__What you will do__: In the records below, find the line with "[59,73,775,251] События последних" and the line with "[596,5,987,53] 5 (26)"; return exactly those lines and every line between them.

__Dataset excerpts__:
╭──

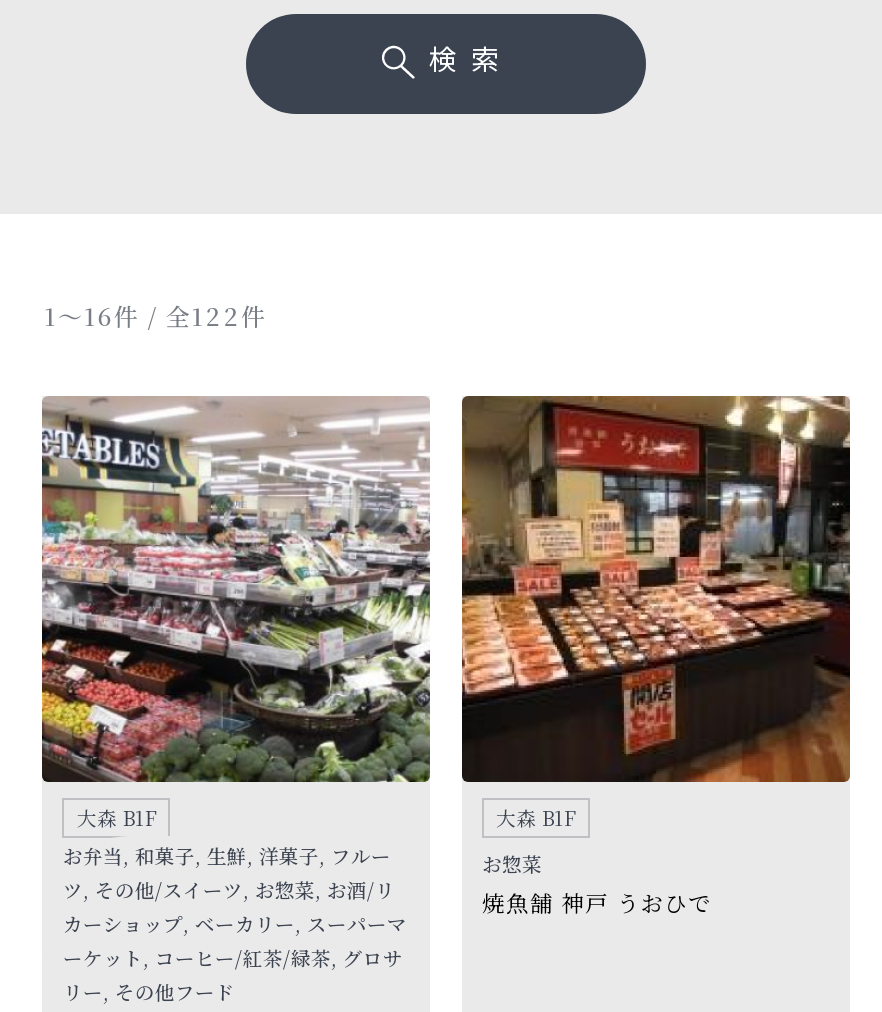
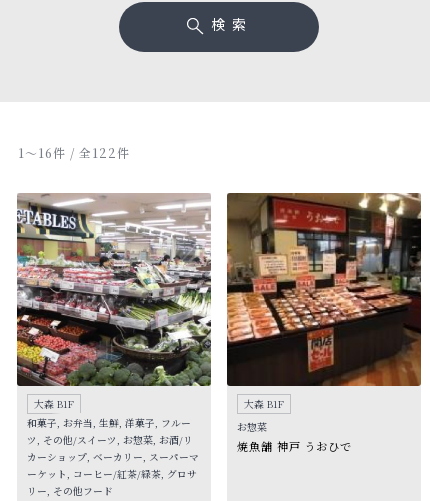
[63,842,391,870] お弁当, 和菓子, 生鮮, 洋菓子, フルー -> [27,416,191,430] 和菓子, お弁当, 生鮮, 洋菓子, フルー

╰──
╭──

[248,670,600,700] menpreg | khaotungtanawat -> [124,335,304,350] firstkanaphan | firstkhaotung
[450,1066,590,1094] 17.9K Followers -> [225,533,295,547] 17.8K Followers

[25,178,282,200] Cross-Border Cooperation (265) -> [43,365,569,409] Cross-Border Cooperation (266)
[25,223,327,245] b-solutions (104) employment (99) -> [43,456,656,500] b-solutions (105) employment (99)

╰──
╭──

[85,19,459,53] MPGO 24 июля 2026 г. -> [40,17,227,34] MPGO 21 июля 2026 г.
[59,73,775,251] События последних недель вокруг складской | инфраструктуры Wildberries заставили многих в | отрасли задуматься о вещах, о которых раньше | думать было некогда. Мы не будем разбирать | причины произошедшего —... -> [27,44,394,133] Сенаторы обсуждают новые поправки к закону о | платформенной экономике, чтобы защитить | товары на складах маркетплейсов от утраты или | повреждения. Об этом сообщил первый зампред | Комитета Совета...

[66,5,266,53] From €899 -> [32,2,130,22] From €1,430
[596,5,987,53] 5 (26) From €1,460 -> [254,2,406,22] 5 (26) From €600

╰──

__Solution to this problem__:
[59,73,775,251] События последних недель вокруг складской | инфраструктуры Wildberries заставили многих в | отрасли задуматься о вещах, о которых раньше | думать было некогда. Мы не будем разбирать | причины произошедшего —... -> [27,44,394,133] Сенаторы обсуждают новые поправки к закону о | платформенной экономике, чтобы защитить | товары на складах маркетплейсов от утраты или | повреждения. Об этом сообщил первый зампред | Комитета Совета...

[66,5,266,53] From €899 -> [32,2,130,22] From €1,430
[596,5,987,53] 5 (26) From €1,460 -> [254,2,406,22] 5 (26) From €600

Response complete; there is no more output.